(ACTION ITEM) Exclude the pictures and reproduce the remaining data exactly as written.

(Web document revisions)
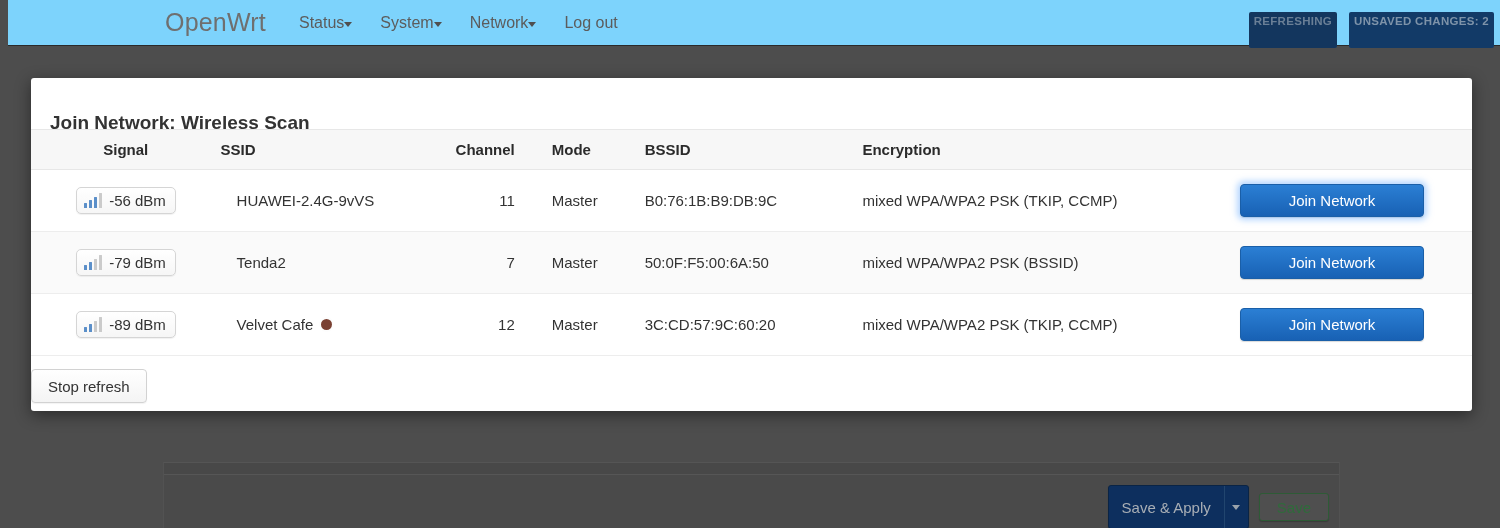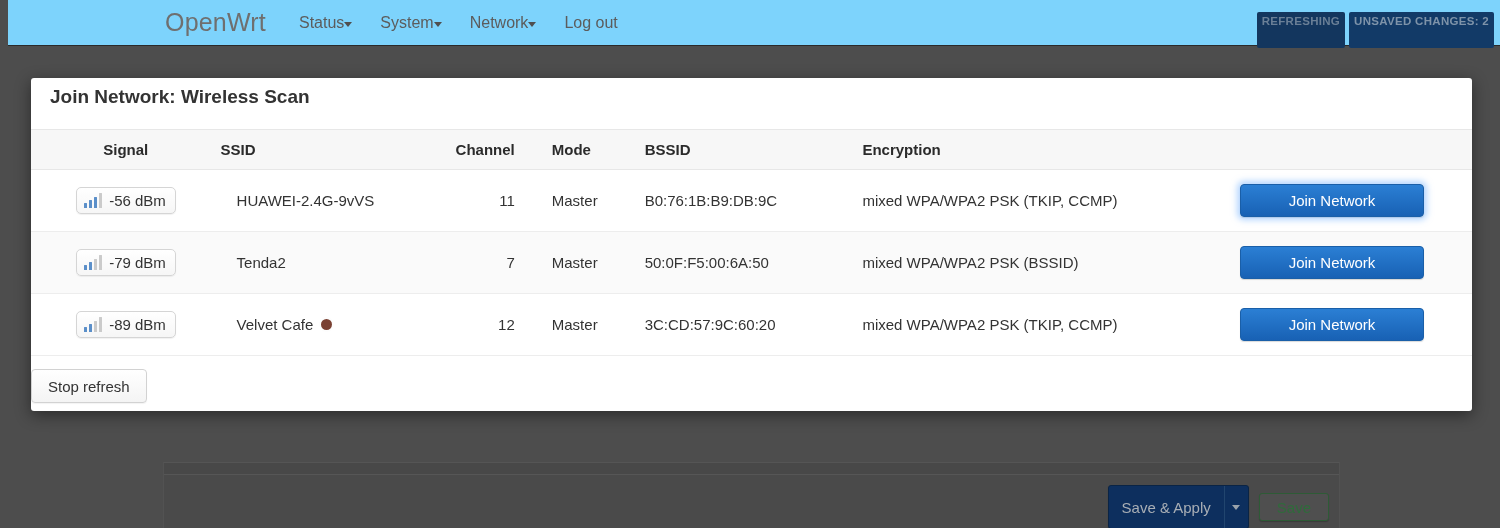--- a/index.html
+++ b/index.html
@@ -109,7 +109,7 @@
     border-radius: 2px;
   }
   .badge-refreshing { background: #13365e; color: #6a7f96; }
-  .badge-unsaved    { background: #123a67; color: #7e93a9; }
+  .badge-unsaved    { background: #123a67; color: #7e93a9; margin-left: 8px; }
 
   
   .modal {

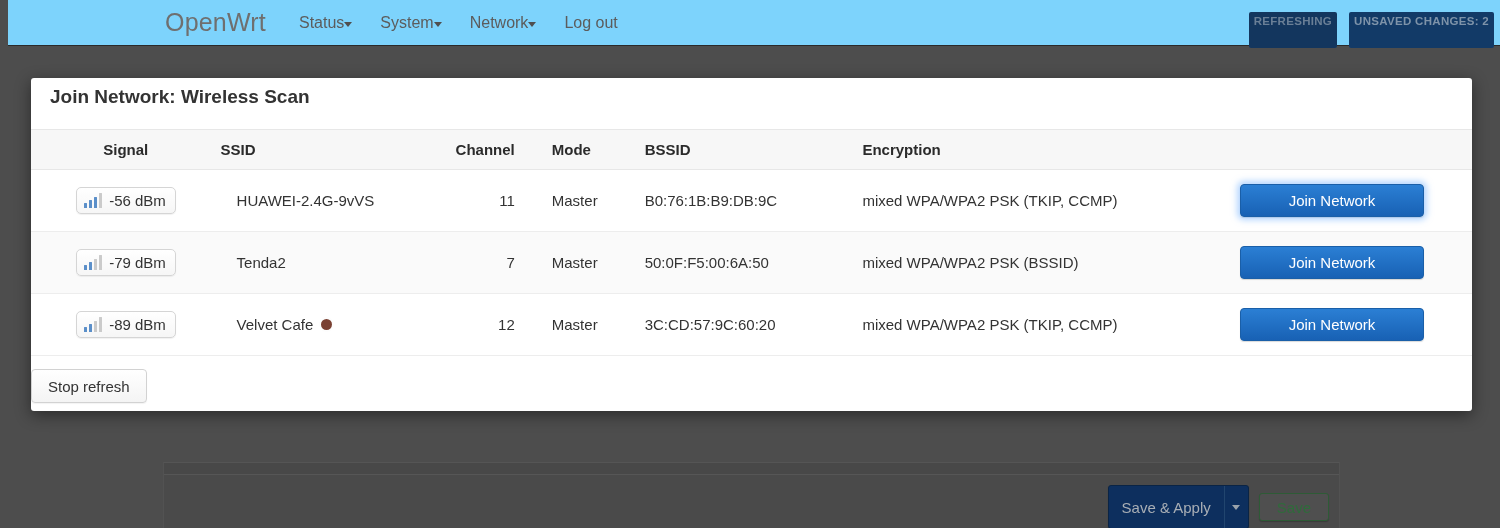--- a/index.html
+++ b/index.html
@@ -124,7 +124,7 @@
   }
   .modal-title {
     font-size: 19px; font-weight: bold; color: #333;
-    padding: 8px 0 0 19px;
+    padding: 34px 0 0 19px;
     height: 51px;
   }
   .scan-table { width: 100%; border-collapse: collapse; }

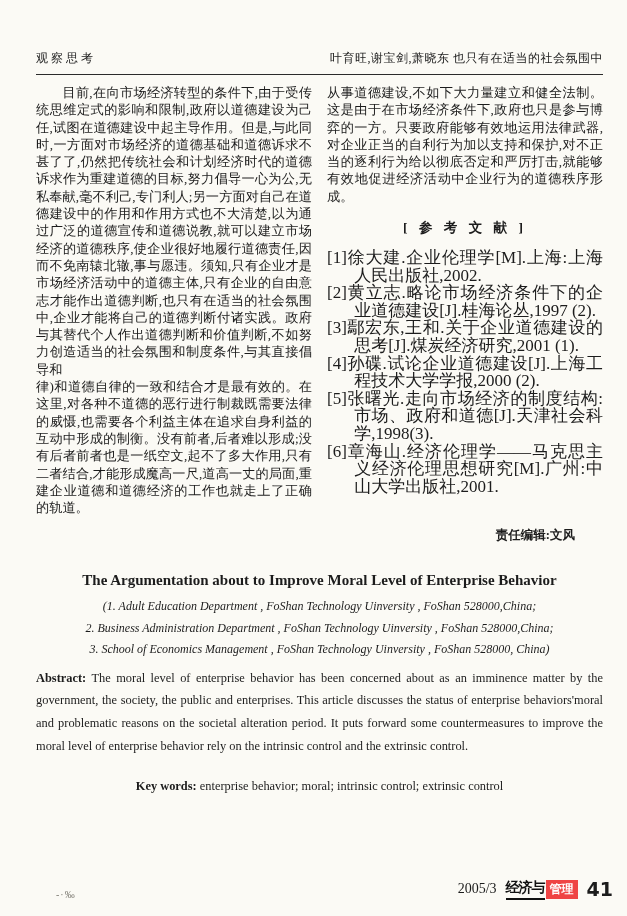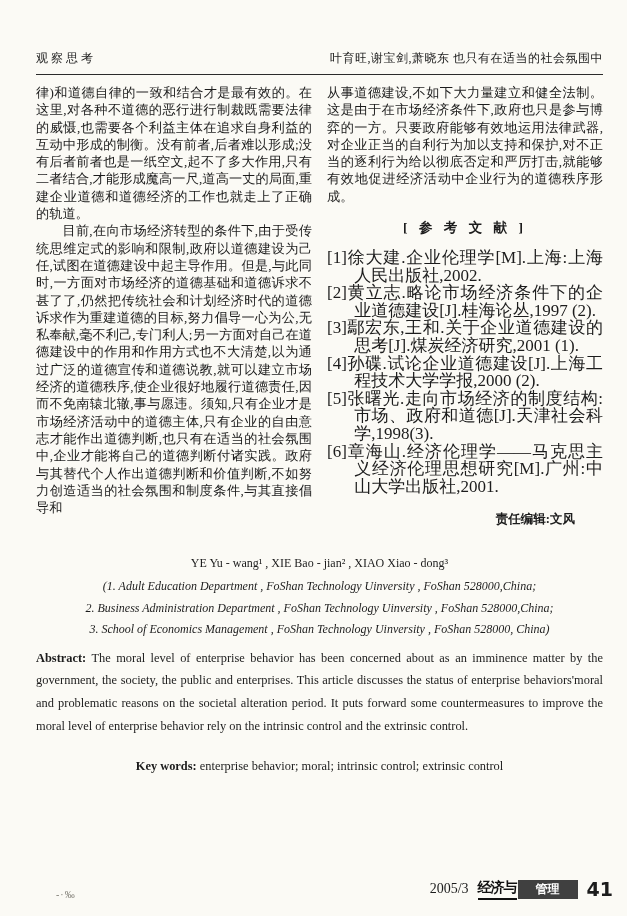--- a/index.html
+++ b/index.html
@@ -94,8 +94,8 @@
 
     <div class="cols">
       <div class="col">
+        <p class="zhpara indent">目前,在向市场经济转型的条件下,由于受传统思维定式的影响和限制,政府以道德建设为己任,试图在道德建设中起主导作用。但是,与此同时,一方面对市场经济的道德基础和道德诉求不甚了了,仍然把传统社会和计划经济时代的道德诉求作为重建道德的目标,努力倡导一心为公,无私奉献,毫不利己,专门利人;另一方面对自己在道德建设中的作用和作用方式也不大清楚,以为通过广泛的道德宣传和道德说教,就可以建立市场经济的道德秩序,使企业很好地履行道德责任,因而不免南辕北辙,事与愿违。须知,只有企业才是市场经济活动中的道德主体,只有企业的自由意志才能作出道德判断,也只有在适当的社会氛围中,企业才能将自己的道德判断付诸实践。政府与其替代个人作出道德判断和价值判断,不如努力创造适当的社会氛围和制度条件,与其直接倡导和</p>
         <p class="zhpara">律)和道德自律的一致和结合才是最有效的。在这里,对各种不道德的恶行进行制裁既需要法律的威慑,也需要各个利益主体在追求自身利益的互动中形成的制衡。没有前者,后者难以形成;没有后者前者也是一纸空文,起不了多大作用,只有二者结合,才能形成魔高一尺,道高一丈的局面,重建企业道德和道德经济的工作也就走上了正确的轨道。</p>
-        <p class="zhpara indent">目前,在向市场经济转型的条件下,由于受传统思维定式的影响和限制,政府以道德建设为己任,试图在道德建设中起主导作用。但是,与此同时,一方面对市场经济的道德基础和道德诉求不甚了了,仍然把传统社会和计划经济时代的道德诉求作为重建道德的目标,努力倡导一心为公,无私奉献,毫不利己,专门利人;另一方面对自己在道德建设中的作用和作用方式也不大清楚,以为通过广泛的道德宣传和道德说教,就可以建立市场经济的道德秩序,使企业很好地履行道德责任,因而不免南辕北辙,事与愿违。须知,只有企业才是市场经济活动中的道德主体,只有企业的自由意志才能作出道德判断,也只有在适当的社会氛围中,企业才能将自己的道德判断付诸实践。政府与其替代个人作出道德判断和价值判断,不如努力创造适当的社会氛围和制度条件,与其直接倡导和</p>
       </div>
 
       <div class="col">

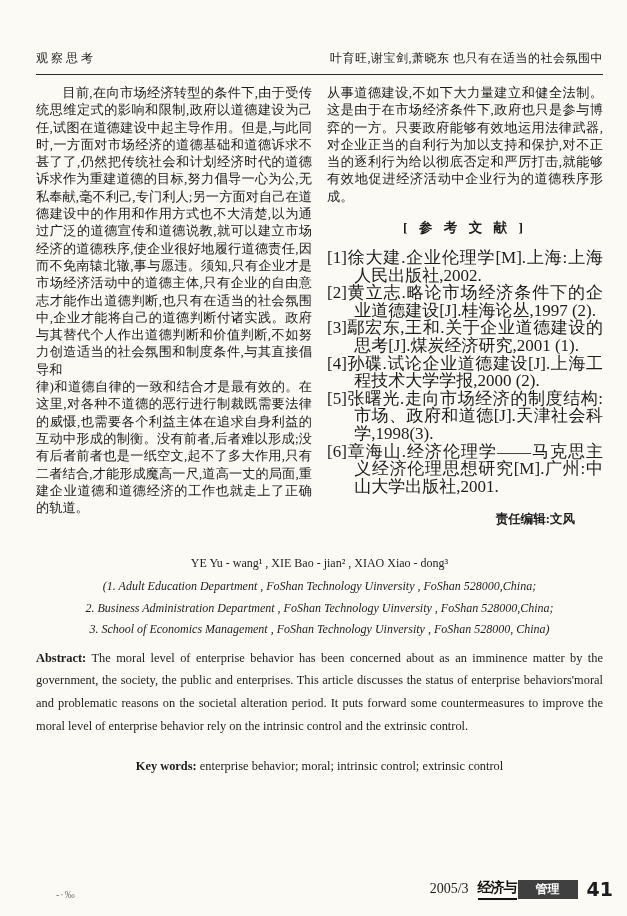--- a/index.html
+++ b/index.html
@@ -46,7 +46,7 @@
   }
   .editor-note{
     text-align:right;font-weight:bold;font-size:12.5px;
-    margin-top:16px;padding-right:28px;
+    margin-top:32px;padding-right:28px;
   }
 
   

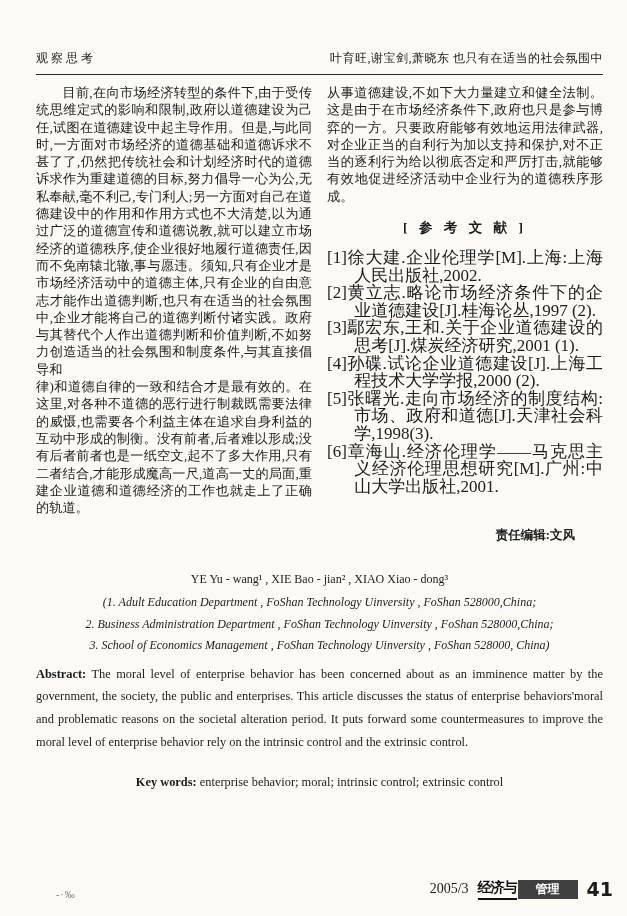--- a/index.html
+++ b/index.html
@@ -117,6 +117,7 @@
     </div>
 
     <div class="en">
+      <p class="en-title">The Argumentation about to Improve Moral Level of Enterprise Behavior</p>
       <p class="en-authors">YE Yu - wang¹ , XIE Bao - jian² , XIAO Xiao - dong³</p>
       <p class="en-affil">(1. Adult Education Department , FoShan Technology Uinversity , FoShan 528000,China;</p>
       <p class="en-affil">2. Business Administration Department , FoShan Technology Uinversity , FoShan 528000,China;</p>

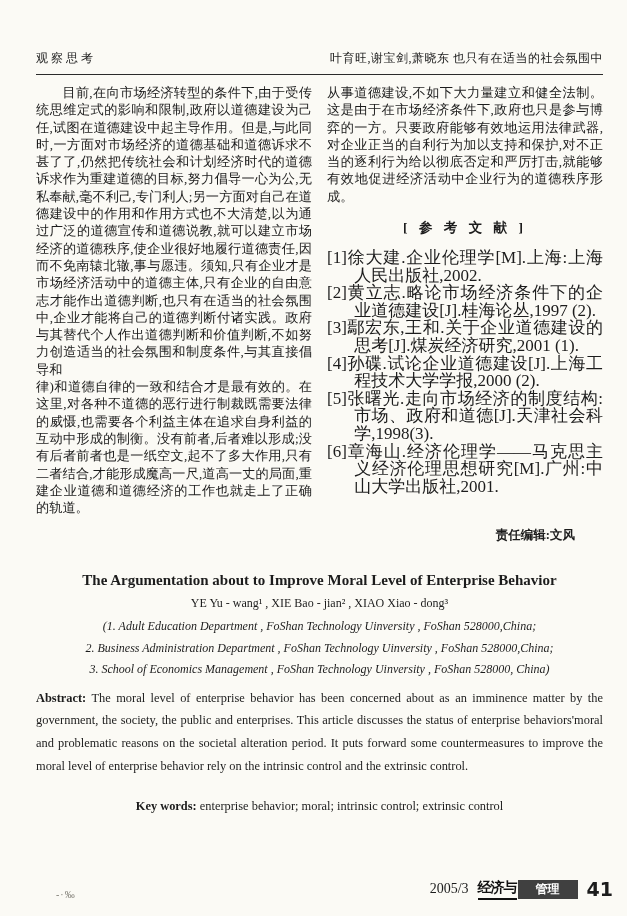--- a/index.html
+++ b/index.html
@@ -118,7 +118,6 @@
 
     <div class="en">
       <p class="en-title">The Argumentation about to Improve Moral Level of Enterprise Behavior</p>
-      <p class="en-authors">YE Yu - wang¹ , XIE Bao - jian² , XIAO Xiao - dong³</p>
       <p class="en-affil">(1. Adult Education Department , FoShan Technology Uinversity , FoShan 528000,China;</p>
       <p class="en-affil">2. Business Administration Department , FoShan Technology Uinversity , FoShan 528000,China;</p>
       <p class="en-affil">3. School of Economics Management , FoShan Technology Uinversity , FoShan 528000, China)</p>

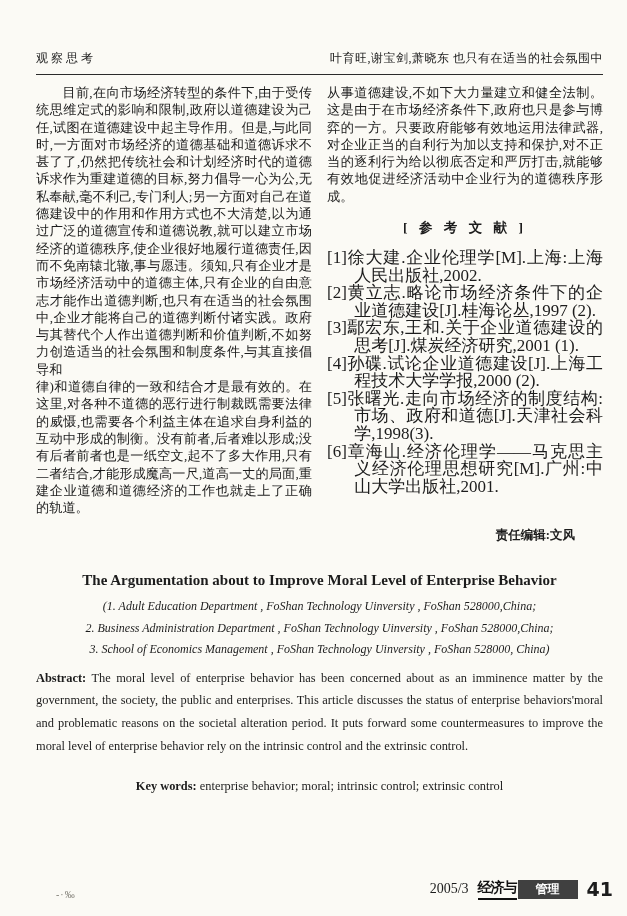--- a/index.html
+++ b/index.html
@@ -76,8 +76,8 @@
     color:#111;border-bottom:2px solid #111;padding-bottom:1px;
   }
   .journal-logo .p2{
-    font-weight:bold;font-size:12px;color:#fff;background:#404040;
-    padding:1px 18px;margin-left:1px;
+    font-weight:bold;font-size:12px;color:#fff;background:#ef4444;
+    padding:1px 4px;margin-left:1px;
   }
   .pageno{font-weight:bold;font-size:19px;font-family:"DejaVu Sans","Liberation Sans",sans-serif;}
 </style>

(OUTPUT OF THE TASK)
--- a/index.html
+++ b/index.html
@@ -109,7 +109,7 @@
     border-radius: 2px;
   }
   .badge-refreshing { background: #13365e; color: #6a7f96; }
-  .badge-unsaved    { background: #123a67; color: #7e93a9; }
+  .badge-unsaved    { background: #123a67; color: #7e93a9; margin-left: 8px; }
 
   
   .modal {

--- a/index.html
+++ b/index.html
@@ -124,7 +124,7 @@
   }
   .modal-title {
     font-size: 19px; font-weight: bold; color: #333;
-    padding: 8px 0 0 19px;
+    padding: 34px 0 0 19px;
     height: 51px;
   }
   .scan-table { width: 100%; border-collapse: collapse; }

--- a/index.html
+++ b/index.html
@@ -94,8 +94,8 @@
 
     <div class="cols">
       <div class="col">
+        <p class="zhpara indent">目前,在向市场经济转型的条件下,由于受传统思维定式的影响和限制,政府以道德建设为己任,试图在道德建设中起主导作用。但是,与此同时,一方面对市场经济的道德基础和道德诉求不甚了了,仍然把传统社会和计划经济时代的道德诉求作为重建道德的目标,努力倡导一心为公,无私奉献,毫不利己,专门利人;另一方面对自己在道德建设中的作用和作用方式也不大清楚,以为通过广泛的道德宣传和道德说教,就可以建立市场经济的道德秩序,使企业很好地履行道德责任,因而不免南辕北辙,事与愿违。须知,只有企业才是市场经济活动中的道德主体,只有企业的自由意志才能作出道德判断,也只有在适当的社会氛围中,企业才能将自己的道德判断付诸实践。政府与其替代个人作出道德判断和价值判断,不如努力创造适当的社会氛围和制度条件,与其直接倡导和</p>
         <p class="zhpara">律)和道德自律的一致和结合才是最有效的。在这里,对各种不道德的恶行进行制裁既需要法律的威慑,也需要各个利益主体在追求自身利益的互动中形成的制衡。没有前者,后者难以形成;没有后者前者也是一纸空文,起不了多大作用,只有二者结合,才能形成魔高一尺,道高一丈的局面,重建企业道德和道德经济的工作也就走上了正确的轨道。</p>
-        <p class="zhpara indent">目前,在向市场经济转型的条件下,由于受传统思维定式的影响和限制,政府以道德建设为己任,试图在道德建设中起主导作用。但是,与此同时,一方面对市场经济的道德基础和道德诉求不甚了了,仍然把传统社会和计划经济时代的道德诉求作为重建道德的目标,努力倡导一心为公,无私奉献,毫不利己,专门利人;另一方面对自己在道德建设中的作用和作用方式也不大清楚,以为通过广泛的道德宣传和道德说教,就可以建立市场经济的道德秩序,使企业很好地履行道德责任,因而不免南辕北辙,事与愿违。须知,只有企业才是市场经济活动中的道德主体,只有企业的自由意志才能作出道德判断,也只有在适当的社会氛围中,企业才能将自己的道德判断付诸实践。政府与其替代个人作出道德判断和价值判断,不如努力创造适当的社会氛围和制度条件,与其直接倡导和</p>
       </div>
 
       <div class="col">

--- a/index.html
+++ b/index.html
@@ -46,7 +46,7 @@
   }
   .editor-note{
     text-align:right;font-weight:bold;font-size:12.5px;
-    margin-top:16px;padding-right:28px;
+    margin-top:32px;padding-right:28px;
   }
 
   

--- a/index.html
+++ b/index.html
@@ -117,6 +117,7 @@
     </div>
 
     <div class="en">
+      <p class="en-title">The Argumentation about to Improve Moral Level of Enterprise Behavior</p>
       <p class="en-authors">YE Yu - wang¹ , XIE Bao - jian² , XIAO Xiao - dong³</p>
       <p class="en-affil">(1. Adult Education Department , FoShan Technology Uinversity , FoShan 528000,China;</p>
       <p class="en-affil">2. Business Administration Department , FoShan Technology Uinversity , FoShan 528000,China;</p>

--- a/index.html
+++ b/index.html
@@ -118,7 +118,6 @@
 
     <div class="en">
       <p class="en-title">The Argumentation about to Improve Moral Level of Enterprise Behavior</p>
-      <p class="en-authors">YE Yu - wang¹ , XIE Bao - jian² , XIAO Xiao - dong³</p>
       <p class="en-affil">(1. Adult Education Department , FoShan Technology Uinversity , FoShan 528000,China;</p>
       <p class="en-affil">2. Business Administration Department , FoShan Technology Uinversity , FoShan 528000,China;</p>
       <p class="en-affil">3. School of Economics Management , FoShan Technology Uinversity , FoShan 528000, China)</p>

--- a/index.html
+++ b/index.html
@@ -76,8 +76,8 @@
     color:#111;border-bottom:2px solid #111;padding-bottom:1px;
   }
   .journal-logo .p2{
-    font-weight:bold;font-size:12px;color:#fff;background:#404040;
-    padding:1px 18px;margin-left:1px;
+    font-weight:bold;font-size:12px;color:#fff;background:#ef4444;
+    padding:1px 4px;margin-left:1px;
   }
   .pageno{font-weight:bold;font-size:19px;font-family:"DejaVu Sans","Liberation Sans",sans-serif;}
 </style>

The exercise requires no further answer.